§ **Work order**
Write out, from the entries below, exactly the lines that run between the lines holding "top: 104px ->" and "top: 105px ->", inclusive, and stop there.

Source material Start Marker

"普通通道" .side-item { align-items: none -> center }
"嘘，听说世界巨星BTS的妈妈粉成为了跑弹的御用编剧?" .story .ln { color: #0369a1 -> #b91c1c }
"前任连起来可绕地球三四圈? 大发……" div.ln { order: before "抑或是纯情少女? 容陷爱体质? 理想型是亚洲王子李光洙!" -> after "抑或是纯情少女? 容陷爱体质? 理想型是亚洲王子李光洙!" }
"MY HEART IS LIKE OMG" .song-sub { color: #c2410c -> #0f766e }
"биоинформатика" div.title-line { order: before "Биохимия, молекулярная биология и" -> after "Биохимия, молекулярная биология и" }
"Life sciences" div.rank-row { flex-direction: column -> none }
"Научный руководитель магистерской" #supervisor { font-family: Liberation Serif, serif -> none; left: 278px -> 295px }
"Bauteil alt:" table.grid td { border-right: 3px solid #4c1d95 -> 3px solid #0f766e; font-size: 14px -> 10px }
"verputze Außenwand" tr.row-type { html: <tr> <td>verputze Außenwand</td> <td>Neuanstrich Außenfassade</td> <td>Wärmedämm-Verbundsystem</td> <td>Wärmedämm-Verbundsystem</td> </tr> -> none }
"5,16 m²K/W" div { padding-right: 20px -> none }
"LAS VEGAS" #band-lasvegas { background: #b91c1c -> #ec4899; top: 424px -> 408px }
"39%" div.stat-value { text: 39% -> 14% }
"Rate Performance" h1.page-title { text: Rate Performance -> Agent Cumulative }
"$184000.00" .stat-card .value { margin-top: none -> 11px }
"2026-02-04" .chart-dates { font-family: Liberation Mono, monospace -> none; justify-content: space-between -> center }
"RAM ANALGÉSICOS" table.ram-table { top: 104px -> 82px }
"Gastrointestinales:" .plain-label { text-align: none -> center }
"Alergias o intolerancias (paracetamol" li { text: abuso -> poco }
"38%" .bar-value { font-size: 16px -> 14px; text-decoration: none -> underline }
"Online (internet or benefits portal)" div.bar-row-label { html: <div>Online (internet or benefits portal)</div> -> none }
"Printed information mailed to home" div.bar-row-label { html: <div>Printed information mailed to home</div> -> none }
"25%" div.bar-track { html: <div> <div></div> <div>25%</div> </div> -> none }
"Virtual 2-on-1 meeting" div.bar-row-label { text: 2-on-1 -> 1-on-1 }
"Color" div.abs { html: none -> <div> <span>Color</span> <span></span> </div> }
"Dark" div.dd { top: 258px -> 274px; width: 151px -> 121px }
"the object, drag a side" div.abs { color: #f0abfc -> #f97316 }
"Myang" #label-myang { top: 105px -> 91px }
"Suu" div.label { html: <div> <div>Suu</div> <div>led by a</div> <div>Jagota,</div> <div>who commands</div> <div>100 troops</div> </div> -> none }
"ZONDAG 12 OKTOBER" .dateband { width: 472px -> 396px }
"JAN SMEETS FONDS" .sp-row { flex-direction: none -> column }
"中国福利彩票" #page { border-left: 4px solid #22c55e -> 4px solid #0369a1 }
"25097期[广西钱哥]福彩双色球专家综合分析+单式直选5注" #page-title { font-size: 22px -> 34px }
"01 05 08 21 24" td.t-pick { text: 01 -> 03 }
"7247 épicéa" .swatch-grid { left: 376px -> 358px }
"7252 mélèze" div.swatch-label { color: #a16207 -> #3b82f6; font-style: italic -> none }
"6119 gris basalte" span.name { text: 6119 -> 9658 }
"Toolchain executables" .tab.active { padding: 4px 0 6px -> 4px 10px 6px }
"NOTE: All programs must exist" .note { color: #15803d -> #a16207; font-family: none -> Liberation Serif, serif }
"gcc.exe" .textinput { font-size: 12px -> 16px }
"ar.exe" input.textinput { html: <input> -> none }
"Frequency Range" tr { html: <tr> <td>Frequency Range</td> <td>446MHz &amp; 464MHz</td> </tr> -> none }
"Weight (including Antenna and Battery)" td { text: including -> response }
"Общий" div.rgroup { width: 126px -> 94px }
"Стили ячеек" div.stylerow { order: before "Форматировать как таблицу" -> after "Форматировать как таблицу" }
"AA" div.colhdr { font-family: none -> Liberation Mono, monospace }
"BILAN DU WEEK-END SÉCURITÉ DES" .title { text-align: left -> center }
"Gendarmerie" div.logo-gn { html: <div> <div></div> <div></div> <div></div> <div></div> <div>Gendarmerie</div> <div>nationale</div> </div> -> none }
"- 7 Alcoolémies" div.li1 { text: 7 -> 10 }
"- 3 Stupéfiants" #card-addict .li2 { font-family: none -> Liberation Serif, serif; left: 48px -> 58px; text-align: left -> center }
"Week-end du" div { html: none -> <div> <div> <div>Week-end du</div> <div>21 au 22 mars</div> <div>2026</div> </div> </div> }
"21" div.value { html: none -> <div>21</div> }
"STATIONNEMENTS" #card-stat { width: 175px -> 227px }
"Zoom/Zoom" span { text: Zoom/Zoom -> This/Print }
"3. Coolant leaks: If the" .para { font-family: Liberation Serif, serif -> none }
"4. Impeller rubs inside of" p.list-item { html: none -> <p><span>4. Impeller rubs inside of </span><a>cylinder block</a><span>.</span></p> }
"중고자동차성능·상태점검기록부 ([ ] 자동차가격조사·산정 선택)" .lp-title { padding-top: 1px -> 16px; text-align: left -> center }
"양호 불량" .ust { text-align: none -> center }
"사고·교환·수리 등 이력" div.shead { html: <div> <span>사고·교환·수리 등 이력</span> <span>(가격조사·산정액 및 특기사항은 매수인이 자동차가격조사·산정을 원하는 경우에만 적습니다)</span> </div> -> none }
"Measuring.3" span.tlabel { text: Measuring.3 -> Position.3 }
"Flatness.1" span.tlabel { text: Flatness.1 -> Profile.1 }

Source material End Marker

§ **Exercise result**
"RAM ANALGÉSICOS" table.ram-table { top: 104px -> 82px }
"Gastrointestinales:" .plain-label { text-align: none -> center }
"Alergias o intolerancias (paracetamol" li { text: abuso -> poco }
"38%" .bar-value { font-size: 16px -> 14px; text-decoration: none -> underline }
"Online (internet or benefits portal)" div.bar-row-label { html: <div>Online (internet or benefits portal)</div> -> none }
"Printed information mailed to home" div.bar-row-label { html: <div>Printed information mailed to home</div> -> none }
"25%" div.bar-track { html: <div> <div></div> <div>25%</div> </div> -> none }
"Virtual 2-on-1 meeting" div.bar-row-label { text: 2-on-1 -> 1-on-1 }
"Color" div.abs { html: none -> <div> <span>Color</span> <span></span> </div> }
"Dark" div.dd { top: 258px -> 274px; width: 151px -> 121px }
"the object, drag a side" div.abs { color: #f0abfc -> #f97316 }
"Myang" #label-myang { top: 105px -> 91px }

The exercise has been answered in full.